MATERIAL PROVIDED
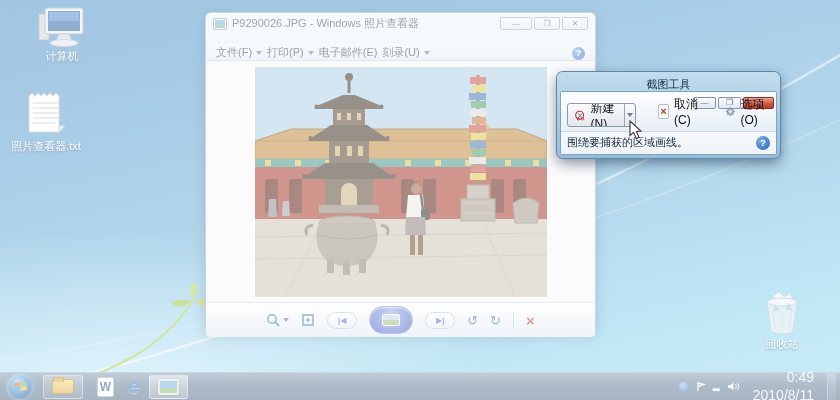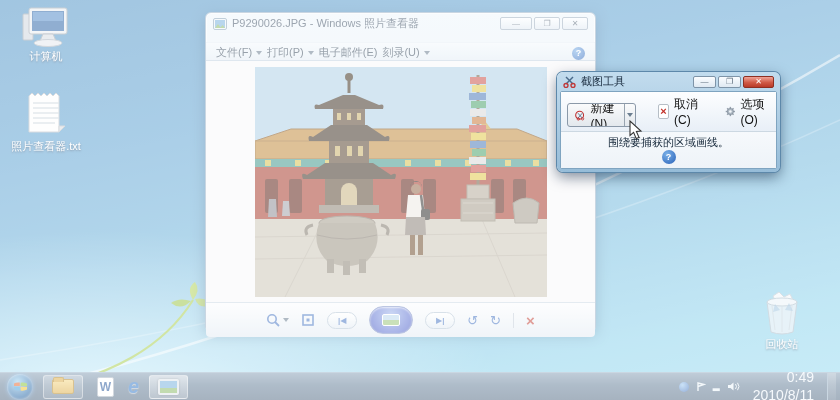--- a/index.html
+++ b/index.html
@@ -20,21 +20,21 @@
   }
   .desktop svg.wall { position:absolute; inset:0; }
 
   
   .dicon { position:absolute; width:84px; text-align:center; z-index:5; }
   .dicon .glyph { display:block; margin:0 auto; }
   .dicon .lbl {
     margin-top:2px; font-size:11px; color:#ffffff;
     text-shadow:0 1px 2px rgba(20,40,70,.8); line-height:1.15;
   }
-  #icon-computer { left:4px; top:6px; }
+  #icon-computer { left:20px; top:6px; }
   #icon-textdoc  { left:4px; top:90px; }
   #icon-recycle  { left:740px; top:290px; }
 
   
   .pv {
     position:absolute; left:205px; top:12px; width:391px; height:319px; z-index:10;
     border:1px solid #9ab2c8; border-radius:6px 6px 4px 4px;
     background:linear-gradient(#eef5fb,#d9e6f2);
     box-shadow:0 4px 14px rgba(10,40,80,.35), inset 0 0 0 1px rgba(255,255,255,.65);
   }
@@ -122,21 +122,21 @@
   
   .snip-overlay { position:absolute; inset:0; background:rgba(255,255,255,.47); z-index:40; }
 
   
   .snip {
     position:absolute; left:557px; top:72px; width:223px; z-index:50;
     border-radius:6px; padding:0 3px 3px;
     background:linear-gradient(#c2dcee,#96bcd8);
     box-shadow:0 0 0 1px #5d88aa, 0 5px 14px rgba(5,25,55,.5);
   }
-  .snip-titlebar { height:19px; display:flex; align-items:center; gap:5px; padding:0 3px; }
+  .snip-titlebar { height:19px; display:flex; align-items:center; gap:5px; padding:0 3px;flex-direction:column; }
   .snip-titlebar .t { font-size:11px; color:#15273a; }
   .snip .capbtn { height:12px; line-height:10px; border-color:#7e94a8; }
   .snip .capbtn.min, .snip .capbtn.max { width:23px; }
   .snip .capbtn.cls {
     width:31px; border-color:#8d2f22; color:#fff;
     background:linear-gradient(#f0a396,#d05a46 55%,#b93a28);
   }
   .snip-body { background:#fff; border:1px solid #7fa4c0; border-radius:2px; }
   .snip-toolbar {
     display:flex; align-items:flex-end; gap:22px; padding:4px 6px;
@@ -148,21 +148,20 @@
   }
   .newbtn .main { display:flex; align-items:center; gap:5px; padding:0 7px; font-size:12px; color:#111; }
   .newbtn .arrow { width:15px; display:flex; align-items:center; justify-content:center; border-left:1px solid #98a4b0; }
   .snipact { display:flex; align-items:center; gap:5px; font-size:12px; color:#111; }
   .cancel-x { width:15px; height:15px; border:1px solid #b6bec6; border-radius:2px; background:#fff;
     color:#c23028; font-size:11px; font-weight:bold; text-align:center; line-height:13px; }
   .snip-status {
     display:flex; align-items:center; justify-content:space-between;
     padding:3px 6px 4px; font-size:11px; color:#16283a;
     background:linear-gradient(#f6f9fc,#eef3f8);
-    flex-direction:column;
   }
   .snip-status .help-circ { margin-left:0; width:14px; height:14px; line-height:14px; }
 
   .cursor { position:absolute; left:629px; top:120px; z-index:60; }
 </style>
 </head>
 <body>
 
 <div class="desktop">
   <svg class="wall" width="840" height="400" viewBox="0 0 840 400">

PROBLEM REQUIREMENTS
The listing should be transcribed exactly. No picture is to appear in the transcription.

ANSWER TO THIS TASK
--- a/index.html
+++ b/index.html
@@ -20,21 +20,21 @@
   }
   .desktop svg.wall { position:absolute; inset:0; }
 
   
   .dicon { position:absolute; width:84px; text-align:center; z-index:5; }
   .dicon .glyph { display:block; margin:0 auto; }
   .dicon .lbl {
     margin-top:2px; font-size:11px; color:#ffffff;
     text-shadow:0 1px 2px rgba(20,40,70,.8); line-height:1.15;
   }
-  #icon-computer { left:4px; top:6px; }
+  #icon-computer { left:20px; top:6px; }
   #icon-textdoc  { left:4px; top:90px; }
   #icon-recycle  { left:740px; top:290px; }
 
   
   .pv {
     position:absolute; left:205px; top:12px; width:391px; height:319px; z-index:10;
     border:1px solid #9ab2c8; border-radius:6px 6px 4px 4px;
     background:linear-gradient(#eef5fb,#d9e6f2);
     box-shadow:0 4px 14px rgba(10,40,80,.35), inset 0 0 0 1px rgba(255,255,255,.65);
   }
@@ -122,21 +122,21 @@
   
   .snip-overlay { position:absolute; inset:0; background:rgba(255,255,255,.47); z-index:40; }
 
   
   .snip {
     position:absolute; left:557px; top:72px; width:223px; z-index:50;
     border-radius:6px; padding:0 3px 3px;
     background:linear-gradient(#c2dcee,#96bcd8);
     box-shadow:0 0 0 1px #5d88aa, 0 5px 14px rgba(5,25,55,.5);
   }
-  .snip-titlebar { height:19px; display:flex; align-items:center; gap:5px; padding:0 3px; }
+  .snip-titlebar { height:19px; display:flex; align-items:center; gap:5px; padding:0 3px;flex-direction:column; }
   .snip-titlebar .t { font-size:11px; color:#15273a; }
   .snip .capbtn { height:12px; line-height:10px; border-color:#7e94a8; }
   .snip .capbtn.min, .snip .capbtn.max { width:23px; }
   .snip .capbtn.cls {
     width:31px; border-color:#8d2f22; color:#fff;
     background:linear-gradient(#f0a396,#d05a46 55%,#b93a28);
   }
   .snip-body { background:#fff; border:1px solid #7fa4c0; border-radius:2px; }
   .snip-toolbar {
     display:flex; align-items:flex-end; gap:22px; padding:4px 6px;
@@ -148,21 +148,20 @@
   }
   .newbtn .main { display:flex; align-items:center; gap:5px; padding:0 7px; font-size:12px; color:#111; }
   .newbtn .arrow { width:15px; display:flex; align-items:center; justify-content:center; border-left:1px solid #98a4b0; }
   .snipact { display:flex; align-items:center; gap:5px; font-size:12px; color:#111; }
   .cancel-x { width:15px; height:15px; border:1px solid #b6bec6; border-radius:2px; background:#fff;
     color:#c23028; font-size:11px; font-weight:bold; text-align:center; line-height:13px; }
   .snip-status {
     display:flex; align-items:center; justify-content:space-between;
     padding:3px 6px 4px; font-size:11px; color:#16283a;
     background:linear-gradient(#f6f9fc,#eef3f8);
-    flex-direction:column;
   }
   .snip-status .help-circ { margin-left:0; width:14px; height:14px; line-height:14px; }
 
   .cursor { position:absolute; left:629px; top:120px; z-index:60; }
 </style>
 </head>
 <body>
 
 <div class="desktop">
   <svg class="wall" width="840" height="400" viewBox="0 0 840 400">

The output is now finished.